Left gonocoxa of Mecyclothorax (Eucyclothorax) spp., ventral view: A, M. moorei, NSW: Werrikimbe N. P.; B, M. punctatus, VIC: Birchip; C, M. curtus, SA: Manangatan; D, M. blackburni, WA: Harvey; E, M. darlingtoni. QLD: Woondom For. Res; F, M. lophoides, ACT: Smoker’s Gap; G, M. eyrensis, SA: Telowie Gorge; H, M. peryphoides, SA: Blackwood; I, M. cordicollis, NSW: Gosford.

This species is broadly distributed in numerous habitats across Australia (Fig. 19D).

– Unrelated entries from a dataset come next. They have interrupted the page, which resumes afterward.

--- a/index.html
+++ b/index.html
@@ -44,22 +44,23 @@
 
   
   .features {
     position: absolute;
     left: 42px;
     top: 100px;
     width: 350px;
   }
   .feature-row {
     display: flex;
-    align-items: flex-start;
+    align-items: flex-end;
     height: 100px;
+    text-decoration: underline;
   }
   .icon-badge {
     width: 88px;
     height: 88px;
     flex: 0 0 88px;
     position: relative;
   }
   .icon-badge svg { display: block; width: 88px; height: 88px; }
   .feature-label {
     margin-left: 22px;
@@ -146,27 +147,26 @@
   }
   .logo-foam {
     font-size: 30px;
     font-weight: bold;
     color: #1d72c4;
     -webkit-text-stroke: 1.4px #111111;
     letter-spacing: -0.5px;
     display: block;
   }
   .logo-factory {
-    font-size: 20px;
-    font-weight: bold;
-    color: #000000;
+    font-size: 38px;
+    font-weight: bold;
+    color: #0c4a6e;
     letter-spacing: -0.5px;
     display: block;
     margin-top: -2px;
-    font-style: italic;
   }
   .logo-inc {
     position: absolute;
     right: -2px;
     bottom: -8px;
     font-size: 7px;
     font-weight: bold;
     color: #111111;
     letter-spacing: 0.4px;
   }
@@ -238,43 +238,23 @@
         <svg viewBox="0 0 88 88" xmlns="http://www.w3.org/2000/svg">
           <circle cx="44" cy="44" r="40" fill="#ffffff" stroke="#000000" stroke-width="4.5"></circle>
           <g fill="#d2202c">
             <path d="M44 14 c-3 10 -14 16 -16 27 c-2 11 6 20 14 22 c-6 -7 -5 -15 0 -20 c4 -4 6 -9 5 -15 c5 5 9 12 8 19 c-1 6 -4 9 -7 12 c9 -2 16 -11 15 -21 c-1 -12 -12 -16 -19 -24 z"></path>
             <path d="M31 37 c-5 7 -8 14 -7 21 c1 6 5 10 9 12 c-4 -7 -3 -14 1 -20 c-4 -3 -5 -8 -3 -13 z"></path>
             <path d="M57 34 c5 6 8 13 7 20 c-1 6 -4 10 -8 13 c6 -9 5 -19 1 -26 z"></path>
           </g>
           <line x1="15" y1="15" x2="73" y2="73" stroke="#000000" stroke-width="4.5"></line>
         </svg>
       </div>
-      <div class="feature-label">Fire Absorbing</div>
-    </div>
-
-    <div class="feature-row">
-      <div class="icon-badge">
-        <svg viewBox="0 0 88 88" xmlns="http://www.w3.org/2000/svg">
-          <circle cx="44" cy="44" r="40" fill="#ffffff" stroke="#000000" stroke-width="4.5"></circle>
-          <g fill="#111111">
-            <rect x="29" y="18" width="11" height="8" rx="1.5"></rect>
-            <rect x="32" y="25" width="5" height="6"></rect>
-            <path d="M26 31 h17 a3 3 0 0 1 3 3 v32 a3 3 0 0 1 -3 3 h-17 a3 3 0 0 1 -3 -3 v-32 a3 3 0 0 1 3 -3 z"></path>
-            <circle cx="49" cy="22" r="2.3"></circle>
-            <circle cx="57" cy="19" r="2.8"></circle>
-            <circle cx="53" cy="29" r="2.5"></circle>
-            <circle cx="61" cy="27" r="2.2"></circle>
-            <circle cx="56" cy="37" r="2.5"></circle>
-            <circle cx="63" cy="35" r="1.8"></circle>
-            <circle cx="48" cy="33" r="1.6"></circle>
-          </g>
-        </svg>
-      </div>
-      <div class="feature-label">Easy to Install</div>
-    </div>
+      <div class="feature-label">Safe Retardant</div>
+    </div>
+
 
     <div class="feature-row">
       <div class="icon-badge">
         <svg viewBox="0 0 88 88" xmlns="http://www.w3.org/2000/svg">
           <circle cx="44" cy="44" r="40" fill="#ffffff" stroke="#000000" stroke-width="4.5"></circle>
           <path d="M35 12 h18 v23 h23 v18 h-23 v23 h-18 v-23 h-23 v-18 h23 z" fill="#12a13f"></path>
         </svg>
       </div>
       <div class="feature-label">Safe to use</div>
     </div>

Recorded collection localities range in elevation from sea level to over 2000 m near the summit of Mt. Kosciuszko. These beetles are at home in leaf litter on the floor of Eucalyptus forests, under dense mats of dead leaves surrounding the bases of Xantharrhoea (Asphodelaceae) grass trees, in tussock grass clumps of high-elevation grasslands, under wrack on sea beaches, and in home gardens in urban settings. The species is monomorphically macropterous, with adults often collected at lights in great profusion.

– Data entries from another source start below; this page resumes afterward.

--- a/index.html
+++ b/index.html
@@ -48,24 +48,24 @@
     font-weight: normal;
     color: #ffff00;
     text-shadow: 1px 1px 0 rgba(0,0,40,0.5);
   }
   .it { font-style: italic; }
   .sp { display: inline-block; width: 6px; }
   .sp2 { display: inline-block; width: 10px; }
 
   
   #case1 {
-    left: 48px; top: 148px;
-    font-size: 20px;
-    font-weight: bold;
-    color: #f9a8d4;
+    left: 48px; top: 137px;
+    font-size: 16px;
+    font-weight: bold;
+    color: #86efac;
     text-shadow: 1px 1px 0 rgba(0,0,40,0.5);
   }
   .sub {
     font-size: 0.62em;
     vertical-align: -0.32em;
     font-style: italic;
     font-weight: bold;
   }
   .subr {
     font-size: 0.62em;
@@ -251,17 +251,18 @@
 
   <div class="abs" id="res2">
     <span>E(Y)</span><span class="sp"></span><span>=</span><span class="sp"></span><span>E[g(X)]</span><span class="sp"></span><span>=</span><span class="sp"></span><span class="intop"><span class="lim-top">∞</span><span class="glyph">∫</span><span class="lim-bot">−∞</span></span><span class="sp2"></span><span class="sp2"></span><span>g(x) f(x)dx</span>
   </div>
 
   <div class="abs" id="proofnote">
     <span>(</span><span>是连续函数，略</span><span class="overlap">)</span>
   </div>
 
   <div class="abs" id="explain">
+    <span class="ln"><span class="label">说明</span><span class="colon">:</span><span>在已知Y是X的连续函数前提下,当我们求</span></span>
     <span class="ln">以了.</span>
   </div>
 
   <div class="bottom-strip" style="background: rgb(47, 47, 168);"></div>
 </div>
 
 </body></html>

Even given this speciesʼ catholic ecological preferences and propensity for winged flight, its geographic distribution is discontinuous across Australia (Fig. 19D). Moreover, the Western Australian populations of this bicentric species distribution interact little if at all with coastal populations east of the Great Australian Bight, based on geographic restriction of polymorphic male genitalic chiral antisymmetry to the populations inhabiting Western Australia (Liebherr and Will 2015). In contrast, all eastern populations monomorphically comprise males with plesiomorphic genitalic torsion, whereby the right side of the aedeagus is held ventrally when in repose. The Western Australian populations vary greatly in the proportions of left- and right-torsioned males, demonstrating that their mutual geographic isolation is great enough to preclude extensive homogenizing dispersal among populations.

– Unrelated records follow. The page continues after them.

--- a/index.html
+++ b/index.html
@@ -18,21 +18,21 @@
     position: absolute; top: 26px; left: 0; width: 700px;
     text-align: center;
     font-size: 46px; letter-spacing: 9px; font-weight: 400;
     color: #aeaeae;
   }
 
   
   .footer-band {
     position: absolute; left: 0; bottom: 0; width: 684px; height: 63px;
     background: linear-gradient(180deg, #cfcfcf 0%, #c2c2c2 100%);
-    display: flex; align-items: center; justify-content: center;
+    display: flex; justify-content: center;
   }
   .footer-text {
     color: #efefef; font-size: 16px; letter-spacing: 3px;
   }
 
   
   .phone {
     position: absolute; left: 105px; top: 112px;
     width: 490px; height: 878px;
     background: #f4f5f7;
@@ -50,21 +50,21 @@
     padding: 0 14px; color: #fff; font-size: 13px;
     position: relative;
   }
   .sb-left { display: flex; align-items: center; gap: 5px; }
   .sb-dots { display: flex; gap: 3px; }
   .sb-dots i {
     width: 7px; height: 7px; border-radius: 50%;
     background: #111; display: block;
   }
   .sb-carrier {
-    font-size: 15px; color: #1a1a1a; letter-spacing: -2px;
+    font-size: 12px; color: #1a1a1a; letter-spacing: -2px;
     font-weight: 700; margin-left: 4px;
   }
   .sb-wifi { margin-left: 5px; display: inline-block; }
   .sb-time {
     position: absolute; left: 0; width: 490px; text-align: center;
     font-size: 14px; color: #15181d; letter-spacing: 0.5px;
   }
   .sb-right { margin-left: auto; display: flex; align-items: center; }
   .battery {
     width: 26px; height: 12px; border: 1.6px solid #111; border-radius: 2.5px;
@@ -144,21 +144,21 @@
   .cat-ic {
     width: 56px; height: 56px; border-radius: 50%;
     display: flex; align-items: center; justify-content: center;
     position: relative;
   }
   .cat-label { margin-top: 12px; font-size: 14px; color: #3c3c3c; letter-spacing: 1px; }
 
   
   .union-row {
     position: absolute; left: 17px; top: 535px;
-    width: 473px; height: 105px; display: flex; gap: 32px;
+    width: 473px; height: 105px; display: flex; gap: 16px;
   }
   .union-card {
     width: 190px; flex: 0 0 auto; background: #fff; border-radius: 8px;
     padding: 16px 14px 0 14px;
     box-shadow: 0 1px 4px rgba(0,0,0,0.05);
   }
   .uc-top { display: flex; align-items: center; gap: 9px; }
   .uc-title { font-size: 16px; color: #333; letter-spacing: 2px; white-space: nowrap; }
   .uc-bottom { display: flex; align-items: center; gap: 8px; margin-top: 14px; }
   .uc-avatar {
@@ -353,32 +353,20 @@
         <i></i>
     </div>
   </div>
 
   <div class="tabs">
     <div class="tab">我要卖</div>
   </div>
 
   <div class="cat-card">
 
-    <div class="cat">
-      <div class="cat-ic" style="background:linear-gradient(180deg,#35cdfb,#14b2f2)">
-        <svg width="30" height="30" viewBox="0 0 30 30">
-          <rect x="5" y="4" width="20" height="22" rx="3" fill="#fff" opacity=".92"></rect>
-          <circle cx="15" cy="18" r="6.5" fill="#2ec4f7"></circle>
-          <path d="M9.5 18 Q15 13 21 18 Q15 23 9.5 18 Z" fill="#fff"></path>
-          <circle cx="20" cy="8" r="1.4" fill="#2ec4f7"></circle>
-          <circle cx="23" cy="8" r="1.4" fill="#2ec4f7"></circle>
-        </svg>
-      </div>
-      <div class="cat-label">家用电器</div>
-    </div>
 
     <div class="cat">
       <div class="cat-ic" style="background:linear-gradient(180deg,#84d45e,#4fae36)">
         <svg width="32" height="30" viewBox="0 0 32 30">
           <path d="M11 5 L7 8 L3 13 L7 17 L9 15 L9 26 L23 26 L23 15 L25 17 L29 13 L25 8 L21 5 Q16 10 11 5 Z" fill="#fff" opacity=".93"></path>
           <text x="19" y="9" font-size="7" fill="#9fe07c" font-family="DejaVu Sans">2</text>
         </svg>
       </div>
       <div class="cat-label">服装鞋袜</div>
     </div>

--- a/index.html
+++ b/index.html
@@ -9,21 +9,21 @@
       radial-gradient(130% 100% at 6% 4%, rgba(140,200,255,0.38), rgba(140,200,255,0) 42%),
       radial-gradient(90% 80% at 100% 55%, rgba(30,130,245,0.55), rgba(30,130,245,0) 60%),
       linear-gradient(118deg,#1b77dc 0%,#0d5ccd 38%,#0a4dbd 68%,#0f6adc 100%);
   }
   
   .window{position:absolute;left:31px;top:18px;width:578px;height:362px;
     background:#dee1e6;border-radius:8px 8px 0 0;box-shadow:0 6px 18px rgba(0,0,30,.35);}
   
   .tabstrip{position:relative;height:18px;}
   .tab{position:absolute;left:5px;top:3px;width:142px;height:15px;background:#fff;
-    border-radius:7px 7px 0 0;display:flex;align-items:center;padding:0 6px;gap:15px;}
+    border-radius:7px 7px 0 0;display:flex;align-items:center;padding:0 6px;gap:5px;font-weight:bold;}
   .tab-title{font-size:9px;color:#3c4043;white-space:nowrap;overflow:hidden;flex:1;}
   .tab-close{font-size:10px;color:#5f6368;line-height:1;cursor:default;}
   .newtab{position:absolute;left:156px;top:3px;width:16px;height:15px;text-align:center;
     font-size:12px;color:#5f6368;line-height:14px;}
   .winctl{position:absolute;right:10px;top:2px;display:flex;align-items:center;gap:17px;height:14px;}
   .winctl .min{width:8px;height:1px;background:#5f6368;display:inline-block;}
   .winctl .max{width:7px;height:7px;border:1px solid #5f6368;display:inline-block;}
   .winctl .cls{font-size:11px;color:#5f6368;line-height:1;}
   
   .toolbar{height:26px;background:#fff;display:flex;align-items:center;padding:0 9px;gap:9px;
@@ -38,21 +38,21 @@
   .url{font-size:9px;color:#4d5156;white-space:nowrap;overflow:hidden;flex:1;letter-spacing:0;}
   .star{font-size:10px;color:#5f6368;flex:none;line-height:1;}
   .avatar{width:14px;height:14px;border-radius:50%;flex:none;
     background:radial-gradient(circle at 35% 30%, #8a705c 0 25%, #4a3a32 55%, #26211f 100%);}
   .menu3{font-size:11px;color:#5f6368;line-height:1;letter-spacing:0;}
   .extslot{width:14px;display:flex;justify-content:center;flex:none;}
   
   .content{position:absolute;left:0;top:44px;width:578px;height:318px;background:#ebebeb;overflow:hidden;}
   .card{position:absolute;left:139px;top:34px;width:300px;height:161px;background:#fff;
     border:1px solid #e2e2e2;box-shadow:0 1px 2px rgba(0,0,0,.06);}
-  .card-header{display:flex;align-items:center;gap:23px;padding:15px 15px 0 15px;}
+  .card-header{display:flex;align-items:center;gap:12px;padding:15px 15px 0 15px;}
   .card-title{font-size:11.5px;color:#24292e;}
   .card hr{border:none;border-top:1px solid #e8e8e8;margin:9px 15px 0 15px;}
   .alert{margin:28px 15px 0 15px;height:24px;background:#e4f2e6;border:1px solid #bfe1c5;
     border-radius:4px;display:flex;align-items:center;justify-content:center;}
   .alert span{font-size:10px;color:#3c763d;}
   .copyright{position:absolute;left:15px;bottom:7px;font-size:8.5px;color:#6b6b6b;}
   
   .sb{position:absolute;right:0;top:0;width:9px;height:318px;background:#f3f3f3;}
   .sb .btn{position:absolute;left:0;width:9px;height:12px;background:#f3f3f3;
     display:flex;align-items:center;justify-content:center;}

Baehr (2000) reported a 1998 record for M. punctipennis from Rocky Cape N. P. as the first Tasmania record. However, Darlington material (MCZ) indicates M. punctipennis was present at Hobart in 1956–1957 (Liebherr and Will 2015). Tasmanian localities and repositories represented in material examined for this review (Fig. 19D) include: Corinna, West Tasmania (MCZ, 4); Hobart (MCZ, 8); Great Lake, north end (MCZ, 5); Waldheim nr. Cradle Mtn. (MCZ, 1); Zeehan, north (MCZ, 3).

Figure 11. 

Distributional ranges of 11 Mecyclothorax spp. assigned to subgenus Eucyclothorax, plus newly described subspecies of M. lewisensis.